Association study of rs2243188 (interleukin-19) and rs933717 (MAP1LC3B) polymorphisms with Juvenile systemic lupus erythematosus and Juvenile lupus nephritis in Egyptian population

Ashmawy, Ingy; Ramadan, Abeer; Elsaid, Nora Y.; Abdelhadi, Maha; Bishai, Irene

doi:10.21608/ejmm.2024.316603.1320

Association study of rs2243188 (interleukin-19) and rs933717 (MAP1LC3B) polymorphisms with Juvenile systemic lupus erythematosus and Juvenile lupus nephritis in Egyptian population

Document Type : New and original researches in the field of Microbiology.

Authors

¹ Department of Clinical and Chemical Pathology, Medical Research and Clinical Studies Institute, National Research Centre, Cairo, Egypt

² Department of Molecular Genetics and Enzymology, Human Genetics and Genome Research Institute, National Research Centre, Cairo, Egypt

³ Rheumatology Department, Kasr Alainy Faculty of Medicine, Cairo University, Cairo, Egypt

⁴ Internal Medicine Department, Medical Research and Clinical Studies Institute, National Research Centre, Cairo, Egypt

⁵ Clinical and Chemical Pathology Department, Kasr Alainy Faculty of Medicine, Cairo University, Cairo, Egypt

10.21608/ejmm.2024.316603.1320

Abstract

Background: An autoimmune connective tissue illness that affects several organs and lowers a patient's quality of life is the juvenile systemic lupus erythematosus (JSLE) and associated juvenile lupus nephritis (JLN). Interleukin-19 (IL-19) has both anti- and pro- inflammatory actions. LC3-associated phagocytosis (LAP) regulates immune responses to dying cells. Polymorphisms disrupting both mechanisms have been correlated to autoimmune diseases.
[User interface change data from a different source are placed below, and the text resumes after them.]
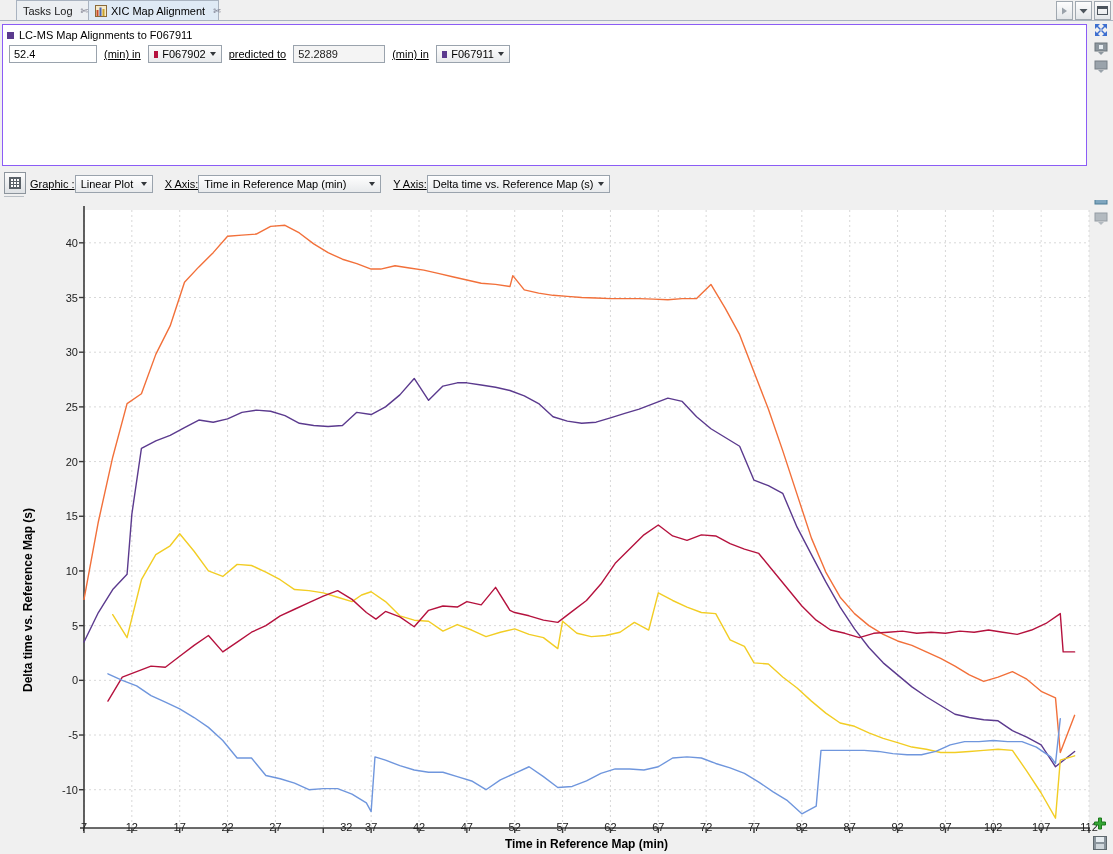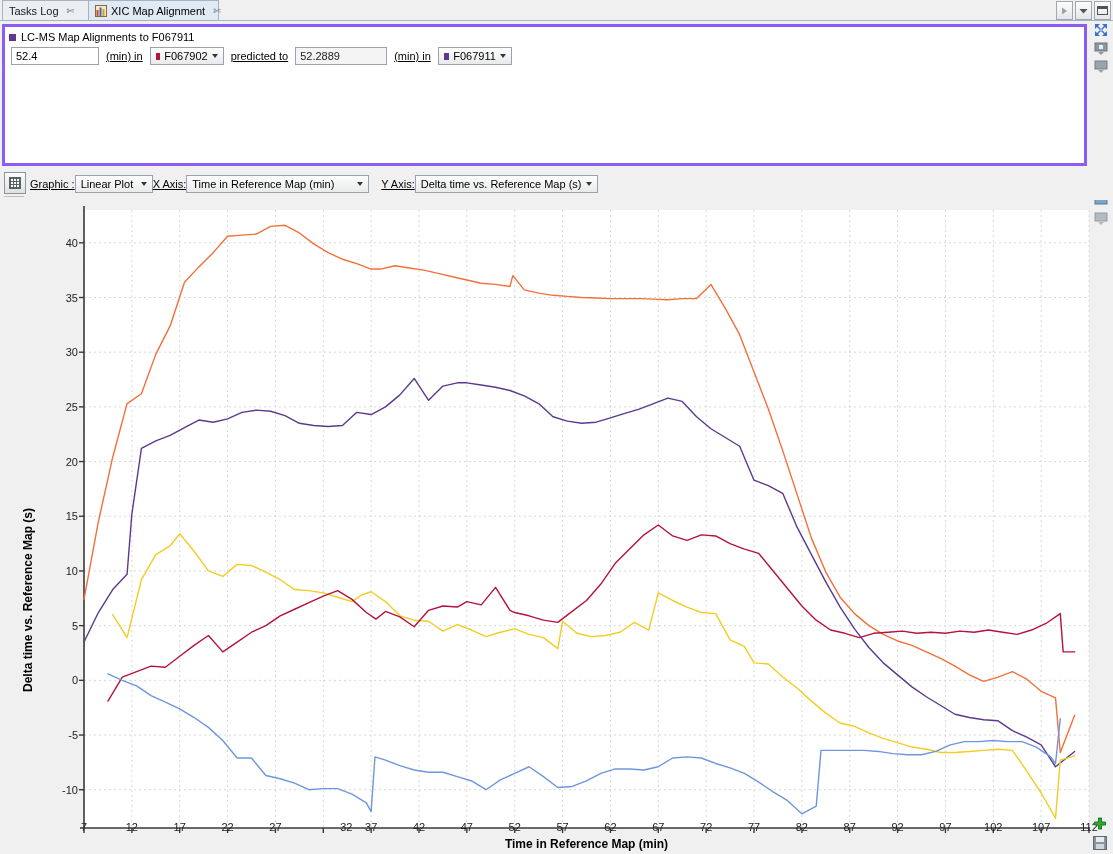"Tasks Log" div.tab { left: 2px -> 16px }
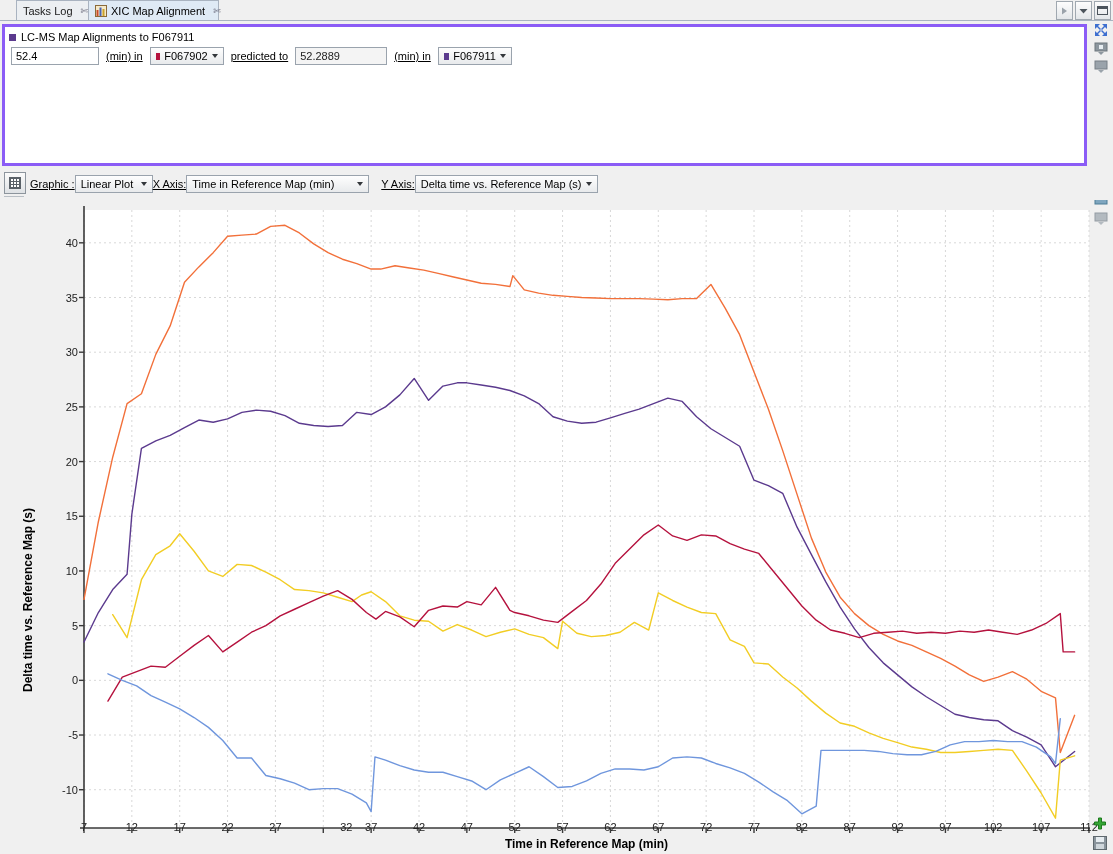"LC-MS Map Alignments to F067911" .infopanel { border: 3px solid #8b5cf6 -> 1px solid #8b5cf6 }
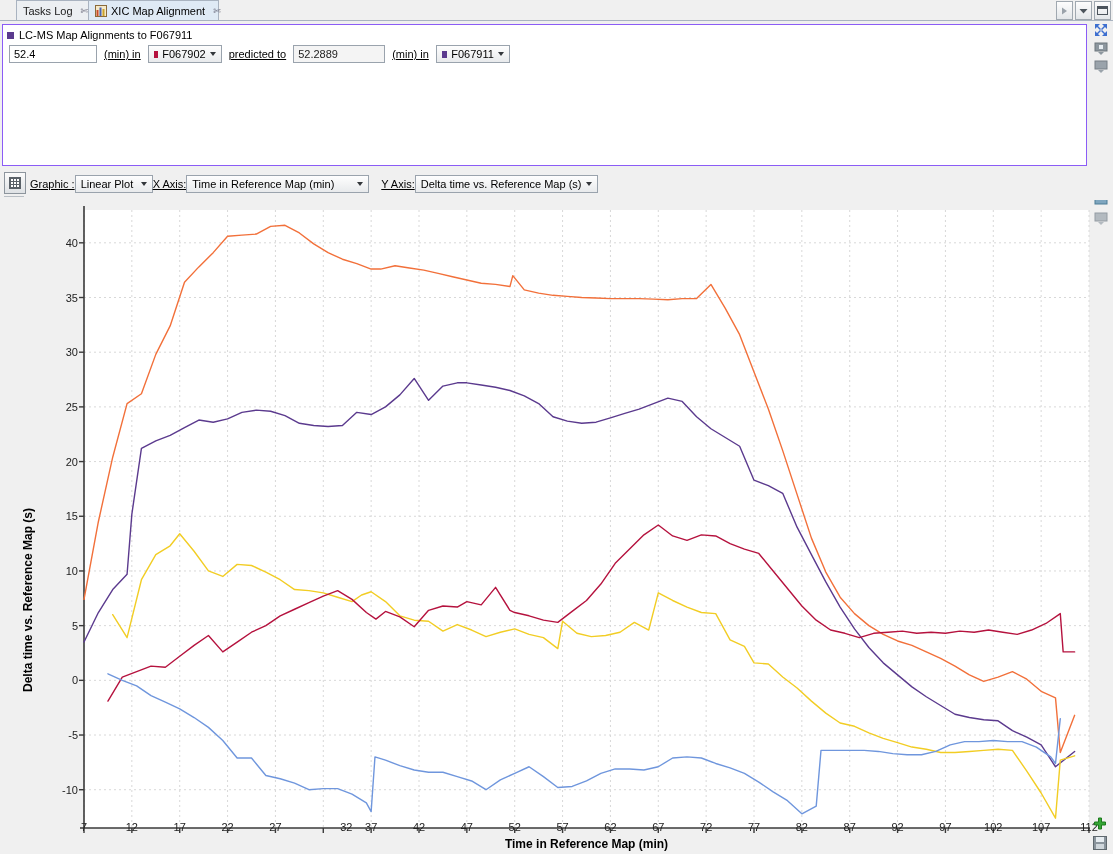"X Axis:" span.lbl { margin-left: 0 -> 12px }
Objective: to determine whether single-nucleotide polymorphisms (SNPs) of rs2243188 (IL-19) and/or rs933717 (MAP1LC3B) exhibit meaningful relationship with JSLE and /or JLN in the Egyptian population. Methodology: forty-seven JSLE patients and fifty matched healthy controls (HC) were included. SNPs identification was done using allelic discrimination real-time polymerase chain reaction (PCR) technology. Results: Genotyping of rs933717 and rs2243188 showed no statistical difference between the two studied groups with (P=0.206 and 0.468 respectively). Similarly, there was no significant difference in allele frequencies in neither rs933717 nor rs2243188 (P= 0.362 and 0.552 respectively). Twenty-nine out of the 47 JSLE patients (61.7%) displayed JLN symptoms. Similarly, JLN revealed no significant difference in either the genotype distribution or the allele frequency in the dominant/negative model for both genes. Likewise, there was no significant difference in the frequency of any allele concerning rs933717 or rs2243188, (P= 0.309 and 0.196 respectively). Conclusion: Interleukin-19 rs2243188 and MAP1LC3B rs933717 polymorphisms do not seem to play any role in the pathogenesis of JSLE or JLN in Egyptian population.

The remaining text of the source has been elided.